SUPPLIED DATA START
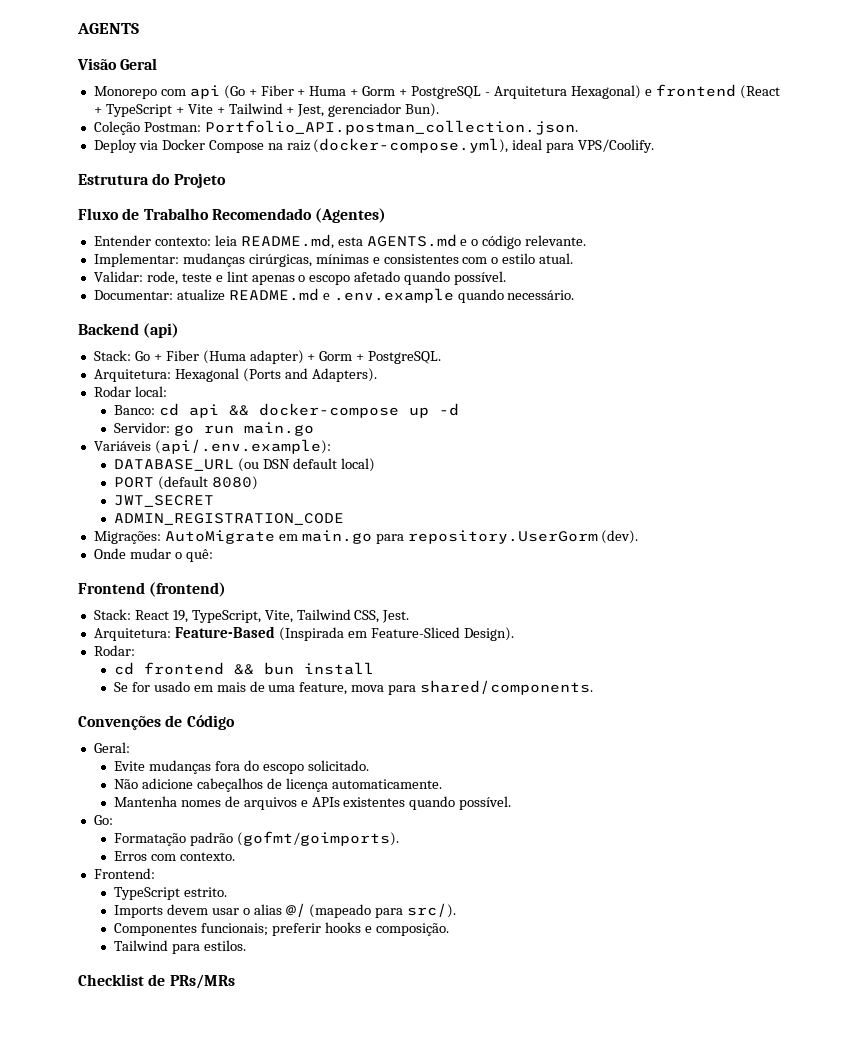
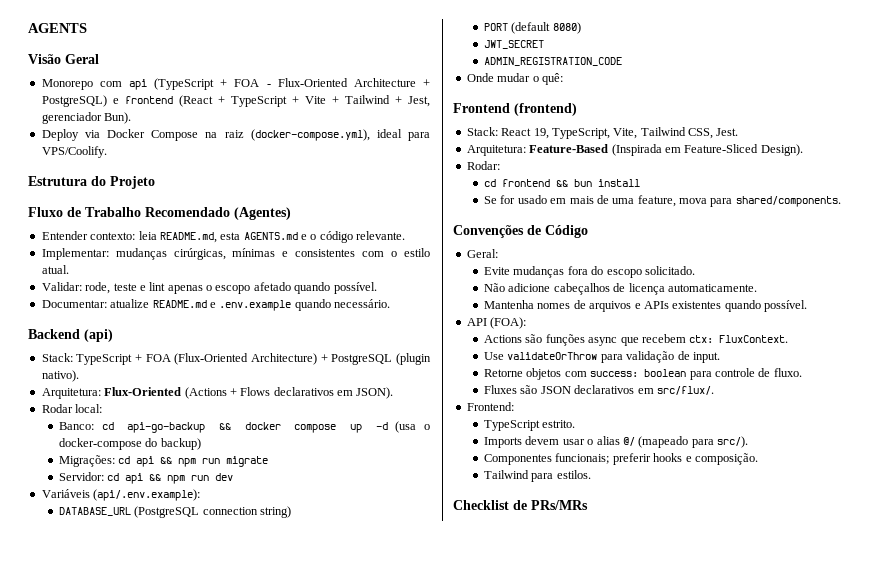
- Monorepo com api (Go + Fiber + Huma + Gorm + PostgreSQL - Arquitetura Hexagonal) e frontend (React + TypeScript + Vite + Tailwind + Jest, gerenciador Bun).
+ Monorepo com api (TypeScript + FOA - Flux-Oriented Architecture + PostgreSQL) e frontend (React + TypeScript + Vite + Tailwind + Jest, gerenciador Bun).
- Coleção Postman: Portfolio_API.postman_collection.json.
- Stack: Go + Fiber (Huma adapter) + Gorm + PostgreSQL.
- Arquitetura: Hexagonal (Ports and Adapters).
+ Stack: TypeScript + FOA (Flux-Oriented Architecture) + PostgreSQL (plugin nativo).
+ Arquitetura: Flux-Oriented (Actions + Flows declarativos em JSON).
  Rodar local:
- Banco: cd api && docker-compose up -d
- Servidor: go run main.go
+ Banco: cd api-go-backup && docker compose up -d (usa o docker-compose do backup)
+ Migrações: cd api && npm run migrate
+ Servidor: cd api && npm run dev
- DATABASE_URL (ou DSN default local)
+ DATABASE_URL (PostgreSQL connection string)
- Migrações: AutoMigrate em main.go para repository.UserGorm (dev).
- Go:
- Formatação padrão (gofmt/goimports).
- Erros com contexto.
+ API (FOA):
+ Actions são funções async que recebem ctx: FluxContext.
+ Use validateOrThrow para validação de input.
+ Retorne objetos com success: boolean para controle de fluxo.
+ Fluxes são JSON declarativos em src/flux/.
SUPPLIED DATA END
▶ **TASK DIRECTIONS**
Are you able to set down all the lines above exactly, without any pictures?

▶ **TASK SOLUTION**
- Monorepo com api (Go + Fiber + Huma + Gorm + PostgreSQL - Arquitetura Hexagonal) e frontend (React + TypeScript + Vite + Tailwind + Jest, gerenciador Bun).
+ Monorepo com api (TypeScript + FOA - Flux-Oriented Architecture + PostgreSQL) e frontend (React + TypeScript + Vite + Tailwind + Jest, gerenciador Bun).
- Coleção Postman: Portfolio_API.postman_collection.json.
- Stack: Go + Fiber (Huma adapter) + Gorm + PostgreSQL.
- Arquitetura: Hexagonal (Ports and Adapters).
+ Stack: TypeScript + FOA (Flux-Oriented Architecture) + PostgreSQL (plugin nativo).
+ Arquitetura: Flux-Oriented (Actions + Flows declarativos em JSON).
  Rodar local:
- Banco: cd api && docker-compose up -d
- Servidor: go run main.go
+ Banco: cd api-go-backup && docker compose up -d (usa o docker-compose do backup)
+ Migrações: cd api && npm run migrate
+ Servidor: cd api && npm run dev
- DATABASE_URL (ou DSN default local)
+ DATABASE_URL (PostgreSQL connection string)
- Migrações: AutoMigrate em main.go para repository.UserGorm (dev).
- Go:
- Formatação padrão (gofmt/goimports).
- Erros com contexto.
+ API (FOA):
+ Actions são funções async que recebem ctx: FluxContext.
+ Use validateOrThrow para validação de input.
+ Retorne objetos com success: boolean para controle de fluxo.
+ Fluxes são JSON declarativos em src/flux/.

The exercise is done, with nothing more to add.